American actor (born 2000)

Owen Patrick Joyner (born July 19, 2000) is an American actor. He is known for playing Christian "Crispo" Powers on the Nickelodeon comedy television series 100 Things to Do Before High School, and for playing Arc on the Nickelodeon series Knight Squad. In 2020, he played the role of Alex in the Netflix series Julie and the Phantoms.

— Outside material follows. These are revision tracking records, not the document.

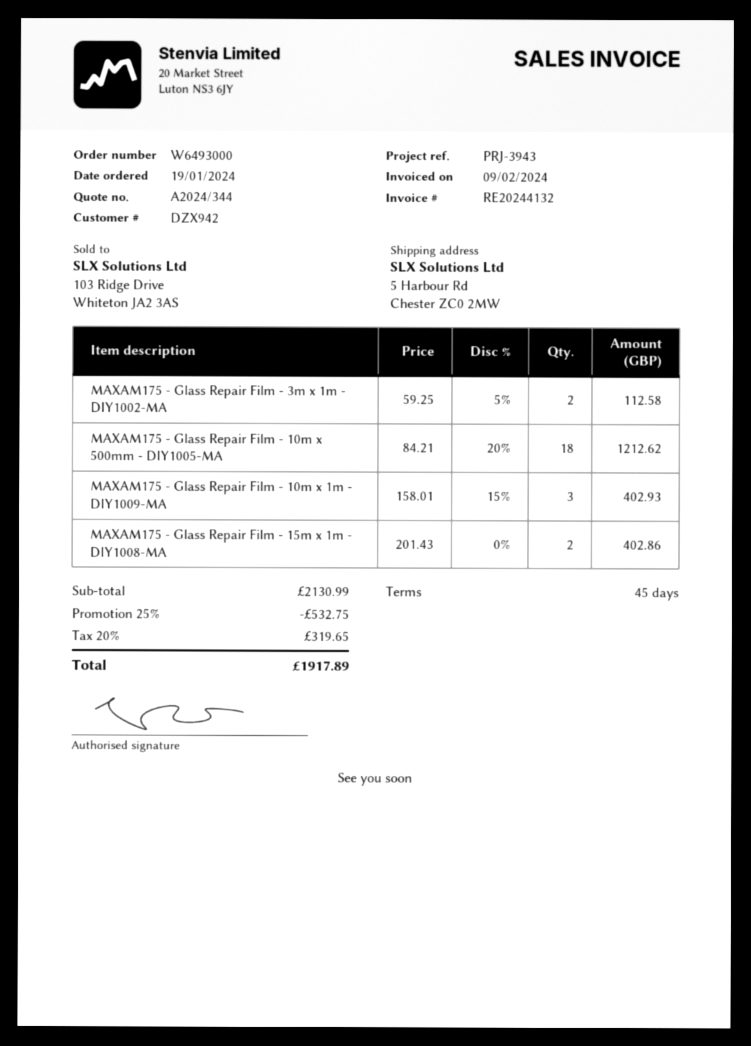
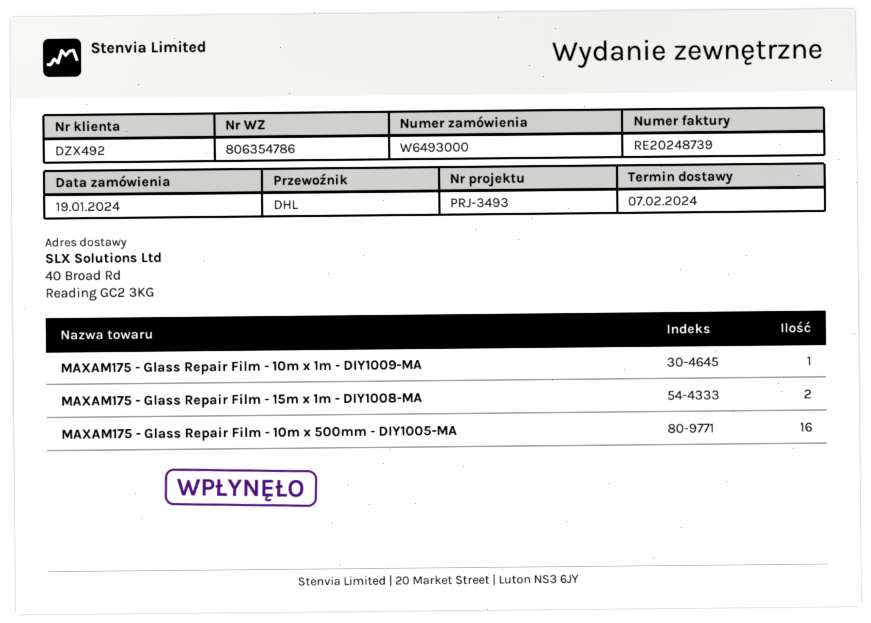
invoice number: RE20244132 -> RE20248739
customer number: DZX942 -> DZX492
reference: PRJ-3943 -> PRJ-3493
ship to: 5 Harbour Rd, Chester ZC0 2MW -> 40 Broad Rd, Reading GC2 3KG
MAXAM175 - Glass Repair Film - 3m x 1m - DIY1002-MA: 2 -> none
MAXAM175 - Glass Repair Film - 10m x 500mm - DIY1005-MA: 18 -> 16
MAXAM175 - Glass Repair Film - 10m x 1m - DIY1009-MA: 3 -> 1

He gained further recognition for his role of Bobby Campbell in the 2025 horror film Final Destination Bloodlines.

== Early life ==
Owen Patrick Joyner was born on July 19, 2000, in Denver, Colorado. He spent his early years in Germany and lived there until the age of 4, when he moved to Norman, Oklahoma.

He has one older sister and six step-siblings. He is of German descent, and his first language is German.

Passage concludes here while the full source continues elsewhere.